4. 65歳以上の老齢年金世代、43.4%の世帯が「年金だけが頼り」

厚生労働省が公表した「2024(令和6)年 国民生活基礎調査の概況」から、高齢者世帯(※)の収入の実態を見ていきましょう。

まず、高齢者世帯全体の平均的な所得構成を見ると、収入の63.5%を「公的年金・恩給」が占めており、次いで仕事による収入である「稼働所得」が25.3%、「財産所得」が4.6%となっています。

しかし、これはあくまで全体の平均値です。

「公的年金・恩給を受給している世帯」に絞ると、収入のすべてが「公的年金・恩給」である世帯が43.4%にものぼることがわかっています。

※高齢者世帯:65歳以上の者のみで構成するか、又はこれに18歳未満の者が加わった世帯

4.1 【総所得に占める公的年金・恩給の割合別 世帯構成】

  • 公的年金・恩給の総所得に占める割合が100%の世帯:43.4%
  • 公的年金・恩給の総所得に占める割合が80~100%未満の世帯:16.4%
  • 公的年金・恩給の総所得に占める割合が60~80%未満の世帯:15.2%
  • 公的年金・恩給の総所得に占める割合が40~60%未満の世帯:12.9%
  • 公的年金・恩給の総所得に占める割合が20~40%未満の世帯:8.2%
  • 公的年金・恩給の総所得に占める割合が20%未満の世帯:4.0%

このようにシニア全体で見れば稼働所得なども一定の割合を占めていますが、年金受給世帯に絞ると、その半数近くが公的年金収入のみに頼って生活しているという実態が浮き彫りとなっています。

5. 【年金本体以外にもらえる】給付金・手当、あなたはいくつ知っていた?

加給年金や年金生活者支援給付金を始めとする公的な支援の多くは、申請しなければ受け取れません。

年金受給者の半数がその存在を知らないという調査結果もあるように、物価高に対応するためにも、受け取れる給付金や手当の要件をしっかり確認し、もれなく手続きをおこなうことが大切です。
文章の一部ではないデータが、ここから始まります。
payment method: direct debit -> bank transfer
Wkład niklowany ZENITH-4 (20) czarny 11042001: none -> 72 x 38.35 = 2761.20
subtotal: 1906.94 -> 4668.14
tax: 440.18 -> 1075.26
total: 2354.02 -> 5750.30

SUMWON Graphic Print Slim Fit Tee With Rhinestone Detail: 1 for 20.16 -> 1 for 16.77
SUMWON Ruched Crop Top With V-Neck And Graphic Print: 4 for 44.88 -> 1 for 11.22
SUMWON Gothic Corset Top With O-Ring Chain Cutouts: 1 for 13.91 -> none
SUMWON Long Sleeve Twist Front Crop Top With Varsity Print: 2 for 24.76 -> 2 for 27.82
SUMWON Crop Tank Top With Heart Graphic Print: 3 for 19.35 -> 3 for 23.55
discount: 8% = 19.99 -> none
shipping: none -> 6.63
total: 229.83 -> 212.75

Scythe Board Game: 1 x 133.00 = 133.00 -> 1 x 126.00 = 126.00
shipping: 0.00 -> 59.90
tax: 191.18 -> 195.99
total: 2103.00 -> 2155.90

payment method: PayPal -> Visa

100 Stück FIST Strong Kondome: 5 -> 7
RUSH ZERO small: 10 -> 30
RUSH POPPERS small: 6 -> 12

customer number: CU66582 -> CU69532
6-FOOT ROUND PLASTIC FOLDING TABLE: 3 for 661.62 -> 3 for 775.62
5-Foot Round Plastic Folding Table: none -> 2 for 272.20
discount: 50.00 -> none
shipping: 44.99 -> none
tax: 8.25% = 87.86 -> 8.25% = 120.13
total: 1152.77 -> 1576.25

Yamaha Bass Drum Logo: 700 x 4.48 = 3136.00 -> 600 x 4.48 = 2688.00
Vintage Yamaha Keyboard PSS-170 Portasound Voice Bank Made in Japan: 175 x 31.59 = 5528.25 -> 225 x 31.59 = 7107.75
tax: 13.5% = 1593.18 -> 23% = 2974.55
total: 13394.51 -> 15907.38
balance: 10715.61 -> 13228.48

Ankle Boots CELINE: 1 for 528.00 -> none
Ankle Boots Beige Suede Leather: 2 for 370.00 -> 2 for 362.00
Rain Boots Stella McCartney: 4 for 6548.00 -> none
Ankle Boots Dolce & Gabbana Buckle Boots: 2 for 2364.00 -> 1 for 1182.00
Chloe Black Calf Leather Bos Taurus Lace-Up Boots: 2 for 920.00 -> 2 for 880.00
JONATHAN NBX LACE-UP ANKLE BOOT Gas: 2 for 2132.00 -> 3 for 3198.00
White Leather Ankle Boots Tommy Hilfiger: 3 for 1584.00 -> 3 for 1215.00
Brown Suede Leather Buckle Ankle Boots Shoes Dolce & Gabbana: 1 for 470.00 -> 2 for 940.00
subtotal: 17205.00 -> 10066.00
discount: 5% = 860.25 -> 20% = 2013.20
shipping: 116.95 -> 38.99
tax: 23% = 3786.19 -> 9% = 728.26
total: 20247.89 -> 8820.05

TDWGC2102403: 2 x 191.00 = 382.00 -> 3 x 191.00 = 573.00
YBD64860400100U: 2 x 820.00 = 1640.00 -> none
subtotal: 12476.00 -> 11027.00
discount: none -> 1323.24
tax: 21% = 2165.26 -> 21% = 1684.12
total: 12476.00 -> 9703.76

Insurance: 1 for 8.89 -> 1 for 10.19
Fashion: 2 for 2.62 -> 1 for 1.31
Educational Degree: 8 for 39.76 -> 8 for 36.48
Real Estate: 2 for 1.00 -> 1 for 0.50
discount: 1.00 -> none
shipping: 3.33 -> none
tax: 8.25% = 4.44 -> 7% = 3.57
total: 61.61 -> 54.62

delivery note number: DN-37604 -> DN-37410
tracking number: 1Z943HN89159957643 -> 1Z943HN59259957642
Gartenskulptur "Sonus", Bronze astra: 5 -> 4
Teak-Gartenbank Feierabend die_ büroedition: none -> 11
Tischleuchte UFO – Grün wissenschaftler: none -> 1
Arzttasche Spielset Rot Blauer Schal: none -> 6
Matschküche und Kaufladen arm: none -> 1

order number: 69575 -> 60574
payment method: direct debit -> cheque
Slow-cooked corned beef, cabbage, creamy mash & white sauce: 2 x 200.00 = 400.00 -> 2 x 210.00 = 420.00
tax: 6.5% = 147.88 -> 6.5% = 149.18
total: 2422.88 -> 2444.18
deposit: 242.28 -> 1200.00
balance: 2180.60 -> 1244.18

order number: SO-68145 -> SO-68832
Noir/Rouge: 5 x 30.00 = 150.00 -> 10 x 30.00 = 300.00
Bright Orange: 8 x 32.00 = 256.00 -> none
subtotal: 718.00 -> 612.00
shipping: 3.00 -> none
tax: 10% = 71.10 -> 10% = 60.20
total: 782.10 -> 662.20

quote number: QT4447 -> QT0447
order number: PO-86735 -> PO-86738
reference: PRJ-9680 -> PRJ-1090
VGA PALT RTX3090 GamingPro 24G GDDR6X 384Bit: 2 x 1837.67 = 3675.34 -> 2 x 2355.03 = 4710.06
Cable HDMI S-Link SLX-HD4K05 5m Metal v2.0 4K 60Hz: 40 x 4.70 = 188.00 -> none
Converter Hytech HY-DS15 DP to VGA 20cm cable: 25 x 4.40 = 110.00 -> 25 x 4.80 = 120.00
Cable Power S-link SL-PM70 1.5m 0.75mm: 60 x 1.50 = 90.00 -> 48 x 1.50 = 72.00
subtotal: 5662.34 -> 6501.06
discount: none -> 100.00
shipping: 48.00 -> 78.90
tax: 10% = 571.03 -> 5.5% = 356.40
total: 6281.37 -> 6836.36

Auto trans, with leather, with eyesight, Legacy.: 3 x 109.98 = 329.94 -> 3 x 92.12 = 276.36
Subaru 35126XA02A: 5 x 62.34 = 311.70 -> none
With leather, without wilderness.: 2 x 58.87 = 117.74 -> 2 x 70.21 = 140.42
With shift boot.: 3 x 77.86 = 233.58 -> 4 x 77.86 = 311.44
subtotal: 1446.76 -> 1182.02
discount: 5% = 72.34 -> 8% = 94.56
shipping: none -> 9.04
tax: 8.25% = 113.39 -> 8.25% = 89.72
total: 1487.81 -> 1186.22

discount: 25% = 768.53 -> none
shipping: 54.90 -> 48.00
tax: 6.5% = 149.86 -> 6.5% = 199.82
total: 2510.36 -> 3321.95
こうした公的支援を最大限に活用するとともに、貯蓄や資産運用などの「自助努力」も組み合わせ、シニアライフの安心感に繋げていきたいものです。

6. 【年金コラム】12月支給予定の年金は「差額の還付金つき?」

老齢年金からは、所得税や介護保険料などの各種税金や保険料が差し引かれます(※)

このうち、所得税の基礎控除額が「令和7年度税制改正」で改定されました。

6.1 令和7年分の所得税の源泉徴収と還付イメージ

そのため2025年10月の年金支給時までは「改正前の所得税額」で源泉徴収をおこない、2025年12月の年金支給時に、「改正後の金額と改正前の金額の差額」が還付されることになっています。

※年金からの天引きとはならないケースもあります。